President Donald Trump listens during a meeting in the Roosevelt...

President Donald Trump listens during a meeting in the Roosevelt Room of the White House, Tuesday, Oct. 31, 2017, in Washington. Credit: AP

Not all elections in America are about Donald Trump.

But you might not know that from some of the season’s campaign ads.

Not all regional politics is about Bill de Blasio, but you might not know that either from certain other campaign ads.

Evoking locally unpopular, widely known incumbents of the other party to frighten voters to your side is nothing new, especially during Halloween week.

But this year, the trick seems to stand out all the more.

De Blasio, who’s widely expected to be re-elected in the city on Nov. 7, opens one 30-second spot with a short black-and-white video clip of Trump blustering from a podium.

“We’ve seen his way, using fear and hate as weapons,” says the voice-over, which happens to be delivered by mayoral spouse Chirlane McCray. “But here in New York, we’re showing the way forward.”

And on it goes to the windup.

“Right now, this is his,” she says over a still photo of the Oval Office. “But this is yours,” she concludes, with a multiracial montage of New York faces on the screen and the words, “This is Your City.”

In Nassau County, county executive candidate Laura Curran’s use of Democratic operatives who also served de Blasio drew denunciation from her GOP foe Jack Martins.

She's been pounding his past supporting role in the Senate majority when it was led by disgraced Long Island colleague Dean Skelos, whose felony conviction has been set aside on appeal. He is due to be retried next June.

To support the GOP trying to retain power after corruption scandals, a Martins campaign spokeswoman cited the de Blasio team overlap and corruption questions in the city.

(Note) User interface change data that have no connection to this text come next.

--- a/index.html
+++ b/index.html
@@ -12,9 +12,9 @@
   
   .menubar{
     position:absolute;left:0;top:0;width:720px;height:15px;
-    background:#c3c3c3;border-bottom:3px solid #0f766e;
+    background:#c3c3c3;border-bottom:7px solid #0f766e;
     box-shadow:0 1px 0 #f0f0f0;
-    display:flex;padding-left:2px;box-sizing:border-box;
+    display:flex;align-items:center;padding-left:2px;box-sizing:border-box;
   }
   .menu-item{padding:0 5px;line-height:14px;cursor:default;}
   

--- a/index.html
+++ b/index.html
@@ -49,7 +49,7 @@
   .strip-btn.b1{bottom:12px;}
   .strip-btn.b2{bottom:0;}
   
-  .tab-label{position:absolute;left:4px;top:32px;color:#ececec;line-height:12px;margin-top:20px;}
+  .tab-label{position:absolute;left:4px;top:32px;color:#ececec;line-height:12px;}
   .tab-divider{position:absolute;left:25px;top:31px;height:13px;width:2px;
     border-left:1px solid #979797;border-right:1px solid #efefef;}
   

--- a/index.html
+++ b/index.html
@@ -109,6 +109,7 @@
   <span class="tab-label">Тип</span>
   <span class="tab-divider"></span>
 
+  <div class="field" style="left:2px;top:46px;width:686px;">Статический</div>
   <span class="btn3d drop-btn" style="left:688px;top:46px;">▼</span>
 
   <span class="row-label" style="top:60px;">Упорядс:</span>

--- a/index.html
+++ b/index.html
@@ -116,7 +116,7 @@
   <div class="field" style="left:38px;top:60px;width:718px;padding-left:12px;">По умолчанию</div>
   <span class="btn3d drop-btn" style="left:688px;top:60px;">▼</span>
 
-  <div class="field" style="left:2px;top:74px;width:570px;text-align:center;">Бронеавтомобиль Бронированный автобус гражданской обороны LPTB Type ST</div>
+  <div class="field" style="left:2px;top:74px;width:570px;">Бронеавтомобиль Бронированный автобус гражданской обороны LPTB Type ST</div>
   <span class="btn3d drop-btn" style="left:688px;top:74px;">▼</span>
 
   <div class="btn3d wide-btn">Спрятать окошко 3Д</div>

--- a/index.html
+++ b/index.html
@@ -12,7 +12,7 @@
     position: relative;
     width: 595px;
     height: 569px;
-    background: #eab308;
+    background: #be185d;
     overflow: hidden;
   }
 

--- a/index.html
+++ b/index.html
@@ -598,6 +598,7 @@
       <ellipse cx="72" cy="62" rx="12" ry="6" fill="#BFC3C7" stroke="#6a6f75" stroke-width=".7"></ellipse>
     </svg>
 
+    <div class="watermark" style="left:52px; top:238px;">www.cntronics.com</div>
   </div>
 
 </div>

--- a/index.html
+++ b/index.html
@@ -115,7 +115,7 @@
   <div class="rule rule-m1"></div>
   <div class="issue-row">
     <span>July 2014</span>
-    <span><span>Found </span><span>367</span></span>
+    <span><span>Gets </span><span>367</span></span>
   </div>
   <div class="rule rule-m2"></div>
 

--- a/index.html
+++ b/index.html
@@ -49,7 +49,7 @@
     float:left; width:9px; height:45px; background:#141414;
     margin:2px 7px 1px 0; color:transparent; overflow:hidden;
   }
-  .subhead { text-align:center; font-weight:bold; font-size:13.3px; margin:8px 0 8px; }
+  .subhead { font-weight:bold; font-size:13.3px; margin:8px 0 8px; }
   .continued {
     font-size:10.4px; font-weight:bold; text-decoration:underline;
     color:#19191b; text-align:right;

“Nassau voters aren’t interested in becoming the sixth borough of New York City or having their county executive bought and sold by radical NYC special interests,” said spokeswoman Molly Fullington.

The tactic of guilty-by-party-association shows up everywhere.

In Westchester, Democrat George Latimer is trying to unseat Republican County Executive Rob Astorino. Over the weekend, U.S. Senate Minority Leader Chuck Schumer (D-N.Y.) campaigned for Latimer.

Schumer said, according to LoHud.com: “The eyes of America are on Westchester County. The best way to send a message to Donald Trump that he can’t go on like this is to elect George Latimer.”

In a similar vein, Sen. Bernie Sanders said at a campaign stop: “Everything that Mayor de Blasio is trying to do is exactly the opposite of what Donald Trump is trying to do. And you should be very proud of that.”

Making Trump a piñata has a flip side. Some Republican candidates are adopting 2016 Trumpian tactics to make headway in this year’s final stretch.

In New Jersey, Kim Guadagno, the GOP underdog to succeed Gov. Chris Christie, equates her Democratic opponent Phil Murphy’s support for “sanctuary cities” with support for immigrants in the country illegally who kill.

Along the same lines in Nassau, anti-Curran mailers feature a photo of tattooed, shirtless, thuggish males posing under the message “Meet Your New Neighbors!”

This uber-hyperbolic piece proclaims Curran to be “MS-13’s choice for county executive.”

It doesn’t go so far as to call Curran the “founder” of MS-13, though. Last year’s winning presidential candidate set a new bar for absurdity by calling his opponent a “founder of ISIS."

Replied Curran communications director Phil Shulman: “Jack Martins’ baseless line of attack is nothing more than an attempt to distract voters from his work to keep his mentor Dean Skelos in power after his arrest on federal corruption charges - and he knows it.”